Nothing spooky about the Christ
This is a transcript of a sermon delivered by George Pitcher at St Bride's on All Saints' Sunday, 4th November 2007
I was listening to an interview on Radio 4 other day with one of the Angel family, who run Angels, the stage clothing and fancy-dress hire-firm on Shaftesbury Avenue. She was saying one of her favourite times of year, commercially and socially, is Halloween. And she was saying that one of the most popular costumes for Halloween parties for men this year is the body-bag, which is what it says on the bag - a bag for a corpse with holes for the head arms and legs and a zip, for easy access.
Is that sick? Is it in bad taste? And, if we think so, is Halloween sick and in bad taste, as some would hold. Or is it just a bit of harmless fun? We deal badly with death as a society - we sweep it away. Is this a time of year when we acknowledge our mortality, celebrating the lives of the saints and our loved ones, gone before us. Or are we just making fun of death.
Today, All Saints Sunday, falls between last week's Halloween and tomorrow's Bonfire Night. Halloween - All Hallows' Eve - was a pagan festival originally, the Irish/Celtic Samain, the end of summer, that was adopted by Christianity and has more recently been hijacked again by the commercial, ghost-busting consumer society.
It always involved bonfires, which may have fuelled the Guy Fawkes tradition too. At the festival of Samain, the spirits of the dead were said to appear in the smoke of giant fires, lit to warm them ahead of the coming winter.

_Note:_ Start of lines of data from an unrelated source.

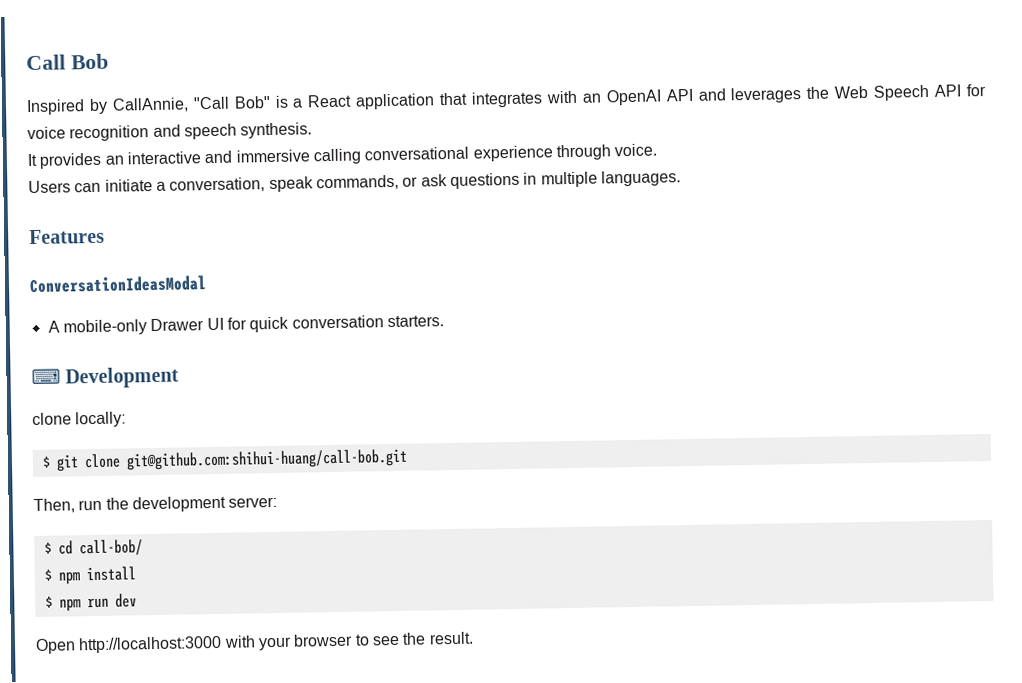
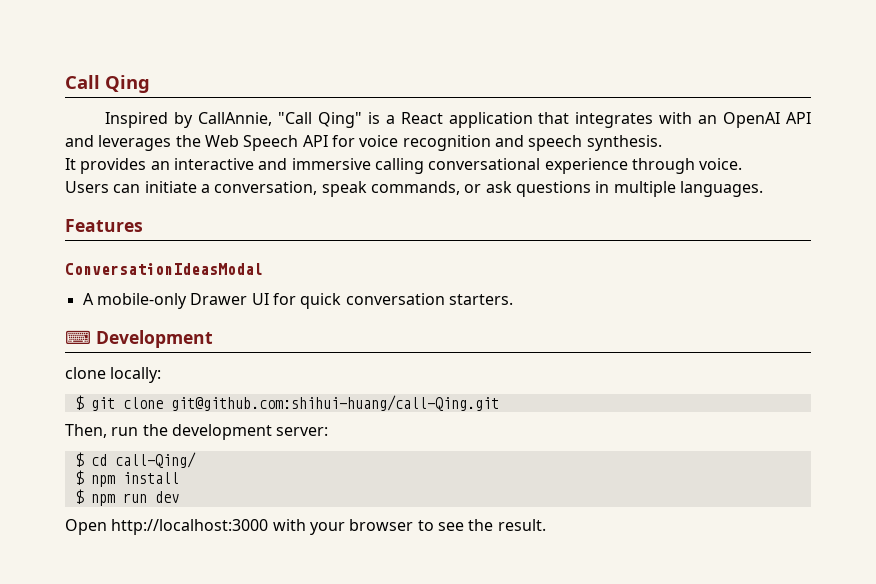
- Call Bob
+ Call Qing
- Inspired by CallAnnie, "Call Bob" is a React application that integrates with an OpenAI API and leverages the Web Speech API for voice recognition and speech synthesis.
+ Inspired by CallAnnie, "Call Qing" is a React application that integrates with an OpenAI API and leverages the Web Speech API for voice recognition and speech synthesis.
- $ git clone git@github.com:shihui-huang/call-bob.git
+ $ git clone git@github.com:shihui-huang/call-Qing.git
- $ cd call-bob/
+ $ cd call-Qing/

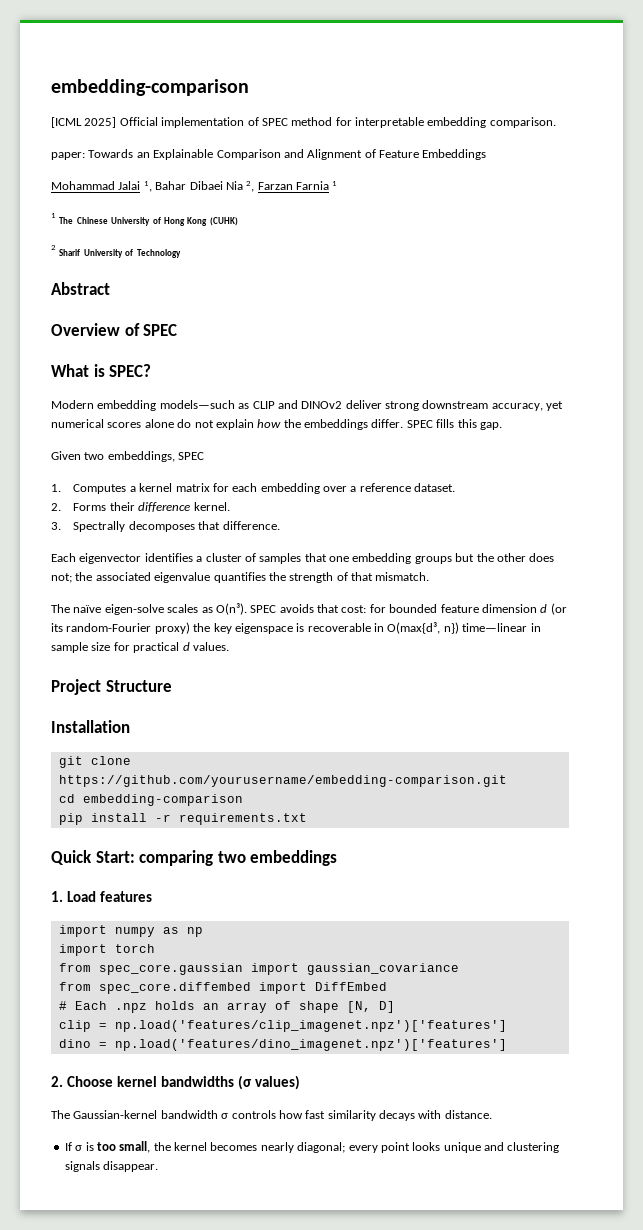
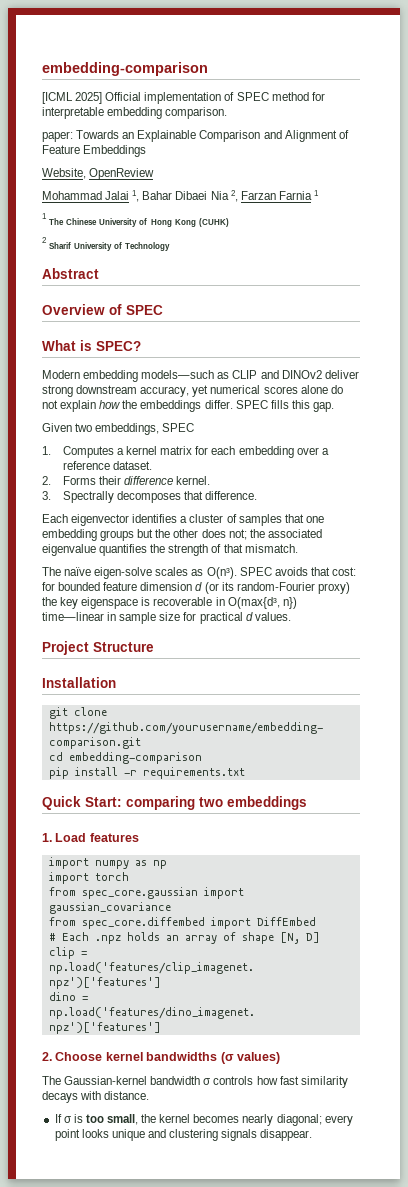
+ Website, OpenReview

Later, the pagan fire was adopted for the ritual burning of bones (i.e "Bone-fire") from overcrowded churchyard ossuaries, to make room for the next batch. The burning of effigies of Catholics on Guy Fawkes Night was a natural development of the tradition. This year, they're burning an effigy of Cherie Blair at Edenbridge, near where we now live - the burning of Catholics remains a big issue in Sussex.

Three Faces with Venus (The Hollow Men) Joseph Donaldson
The development of Christianity is entwined in this tradition of paganism, superstition and popular spirituality. And it remains so today. The Da Vinci Code, the works of JK Rowling, Philip Pullman's Dark Materials and the revival of dramatic spiritualism in The Lord of the Rings sees to that.
This makes us uneasy. We tend not to like the association of our Christian faith with the pagan and the superstitious. But I suggest there is also a deeper - and often more secret - uneasiness. Let me name that uneasiness. It is this: If we don't believe in the faces in the bonfire smoke, in ghosts and ghouls and all that supernatural nonsense, then why do we profess to believe in a God we cannot see, in a Jesus we've never met, in miracles and walking on water, healed lepers and multitudes fed on a few fish and loaves? Why do we believe in a (literally) mysterious God, when we grow up and out of belief in the Green Man, or for that matter the Tooth Fairy and Santa Claus?
It's my belief that these questions are built on a flawed premise. Because, while God is clearly supernatural - he could not be otherwise, existing before and after our creation, beyond human comprehension - our understanding of him, our faith, is not supernatural. It is human, flesh and blood, natural. The Christian faith, uniquely, understands God through the entirely human experience of God meeting us in the Flesh, in the incarnation, in the Christ.
What separates us from the supernatural and the superstitious is that we understand God not through what is beyond us, but through what came among us, in real, touchable, holdable human form. Not a spirit, but a person. Not a face in the smoke, but our smoke in his face.
It's why the author of the epistle to the Hebrews tells us today that we're not called, like Moses, to Mount Sinai, "the mount that might not be touched, and that burned with fire, nor unto blackness, and darkness, and tempest" but to Mount Sion, to the new Jerusalem, the city of the living God, where the Christ mediates for us. It's why at the beginning of Matthew, on another mount, the summary of the teaching of Jesus in 12 verses is rooted in normal human experience - blessed are the poor and meek and merciful, not because they have earned God's blessing but because God now knows and shares their human experience.
This is what separates our Christian faith from the superstitious and supernatural. And paradoxically, it is its very human ordinariness that makes it so wondrous. As we approach Advent and our hearts and minds turn to the wonder of the incarnation, God made vulnerable flesh, we can reflect on the miracle through which God joins humankind - and in so doing does something infinitely more wonderful than, in David Jenkins' memorable phrase, "a conjuring trick with bones", elevating our human existence, through his sharing of it, to something so remarkable and mysterious that it authenticates itself in human history even as it changes the course of that human history for all time.

Comments
It's scary to me that so many, especially kids, are rounded-up in a fascination for the occult, like Halloween, because it is dangerous. And now it's big bucks! Think there might be an agenda?